In early 2018, Ant Financial acquired a stake in the Tianjin Emissions Exchange. Soon after, Ant Financial officially invested in the Beijing Environment Exchange through a capital increase and share expansion. Both entities aim to jointly develop the green inclusive financial market, continuously broaden application scenarios, promote the realization of green and low-carbon quantification, and collaboratively develop carbon neutrality services for individuals and small and micro enterprises.

Chen Long, the Chief Strategy Officer of Ant Financial, disclosed that in its initial phase, Ant Forest acquired 'green energy' through purchasing personal carbon accounts via charitable foundations, converting this into tree-planting activities. In the future, it plans to conduct voluntary emission reduction (VER) project transactions, following the internationally established VER trading mechanism.
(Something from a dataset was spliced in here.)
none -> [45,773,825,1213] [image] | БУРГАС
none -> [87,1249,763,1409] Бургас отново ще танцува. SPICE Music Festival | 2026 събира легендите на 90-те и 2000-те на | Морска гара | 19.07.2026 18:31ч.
However, there are views suggesting that the current carbon market trading is still immature, and integrating Ant Forest's carbon accounts with external carbon markets may not be beneficial. In China, the current carbon price is considerably lower compared to developed countries. If Ant Group were to convert the energy generated by Ant Forest into carbon sink products and sell them in mainstream markets, the revenue credited to each individual's account might only amount to a few cents. With the prevailing carbon sink prices still not high, opening up the trading system to sell carbon sinks may not bring significant value to Alibaba.

When the number of participants in personal carbon accounts reaches a certain scale, it is not ruled out that these accounts may link to financial markets and trading platforms. However, at present, it's important not to overemphasise the yet non-existent financial attributes and investment expectations of these accounts. Doing so might encourage a speculative mindset, leading people to believe that engaging in emission reduction activities is solely for personal gain through trading. This would deviate from the original social value of 'encouraging public participation in low-carbon behaviours.
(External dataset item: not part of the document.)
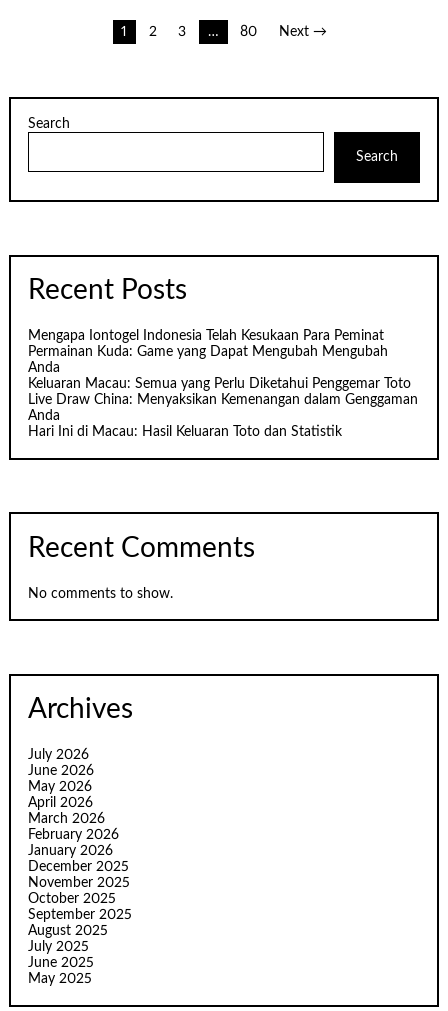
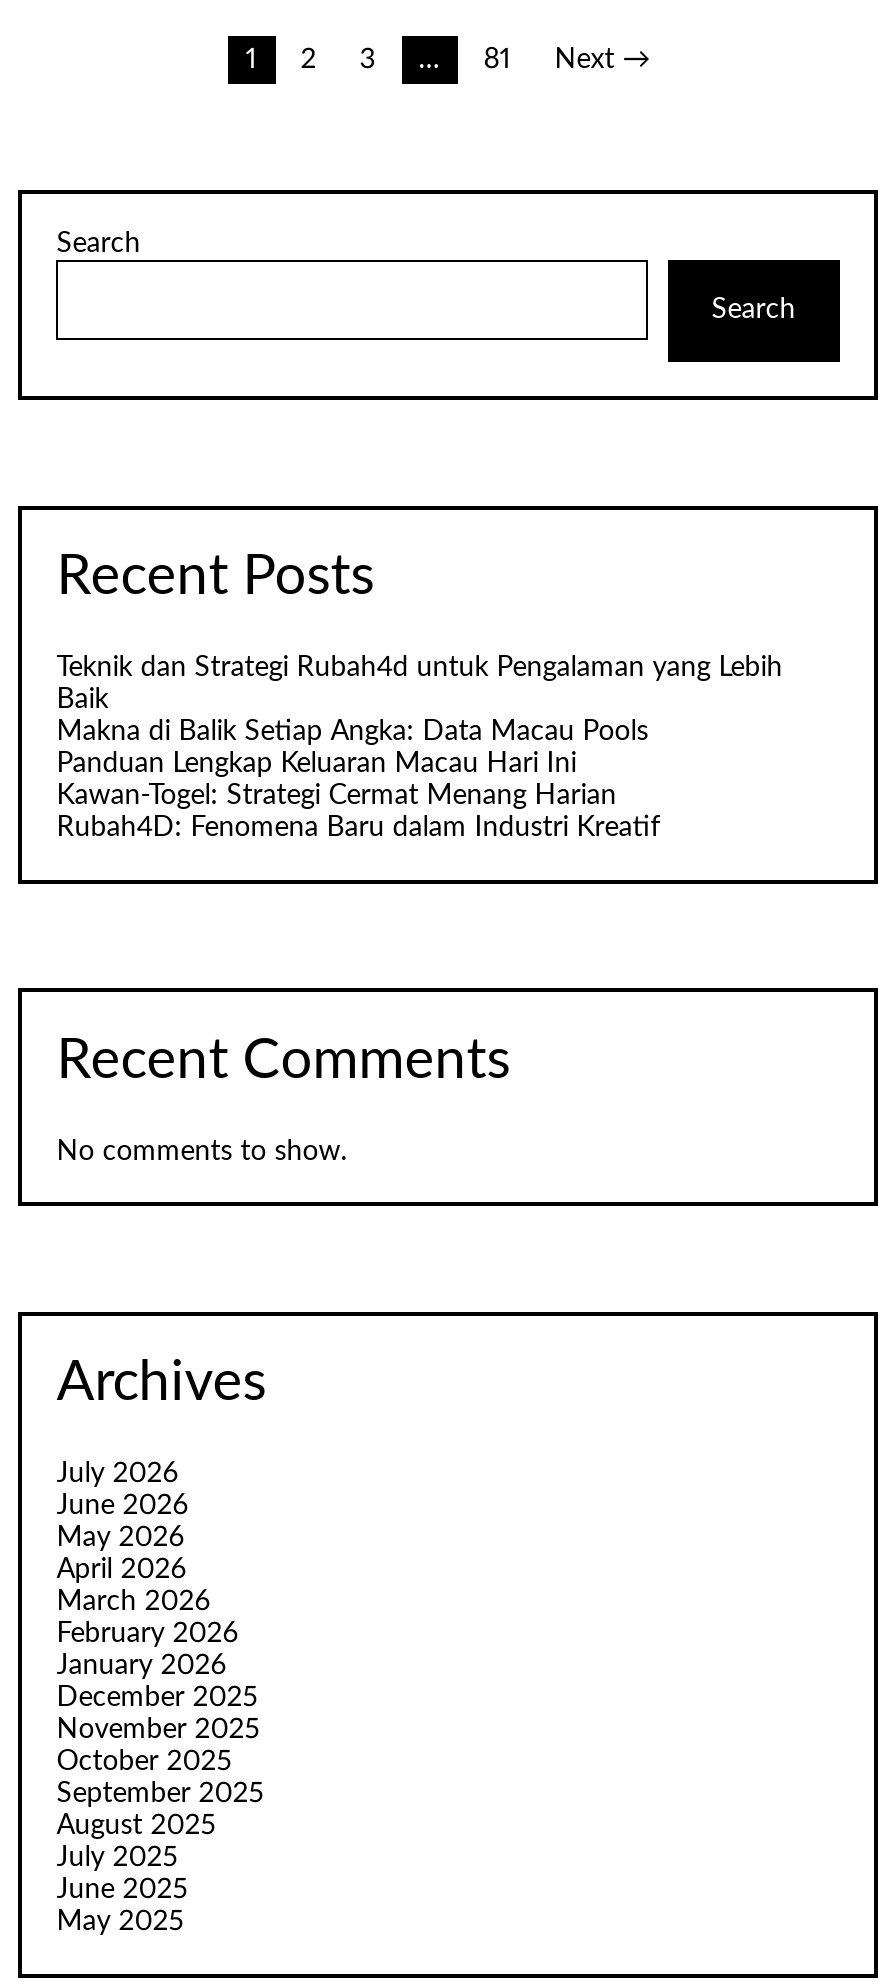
[240,25,257,39] 80 -> [484,46,512,74] 81
[28,329,418,439] Mengapa Iontogel Indonesia Telah Kesukaan Para Peminat | Permainan Kuda: Game yang Dapat Mengubah Mengubah | Anda | Keluaran Macau: Semua yang Perlu Diketahui Penggemar Toto | Live Draw China: Menyaksikan Kemenangan dalam Genggaman | Anda | Hari Ini di Macau: Hasil Keluaran Toto dan Statistik -> [56,655,782,843] Teknik dan Strategi Rubah4d untuk Pengalaman yang Lebih | Baik | Makna di Balik Setiap Angka: Data Macau Pools | Panduan Lengkap Keluaran Macau Hari Ini | Kawan-Togel: Strategi Cermat Menang Harian | Rubah4D: Fenomena Baru dalam Industri Kreatif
== Related litigation cases ==
In 2021, an article published by a WeChat public account claimed that Ant Forest, a green initiative, utilized the carbon emission savings accumulated by its nationwide users and then sold these credits to heavy polluting companies, allegedly aiding in environmental pollution. The article garnered over 70,000 views, sparking skepticism and criticism among many readers about the "Ant Forest" project. Ant Group issued clarifications to refute the false information related to the incident and sent legal letters to a cultural company and a media company. However, these efforts were not very effective. Consequently, Ant Group filed a lawsuit against the two companies for defamation and damaging the reputation of the "Ant Forest" green initiative. This case became a landmark in 2021 for the protection of private enterprises and entrepreneurs' personal rights in China. It highlighted issues of online self-media chasing trends, fabricating false information, and infringing on the reputation of private enterprises, where legal liability for infringement should be assumed.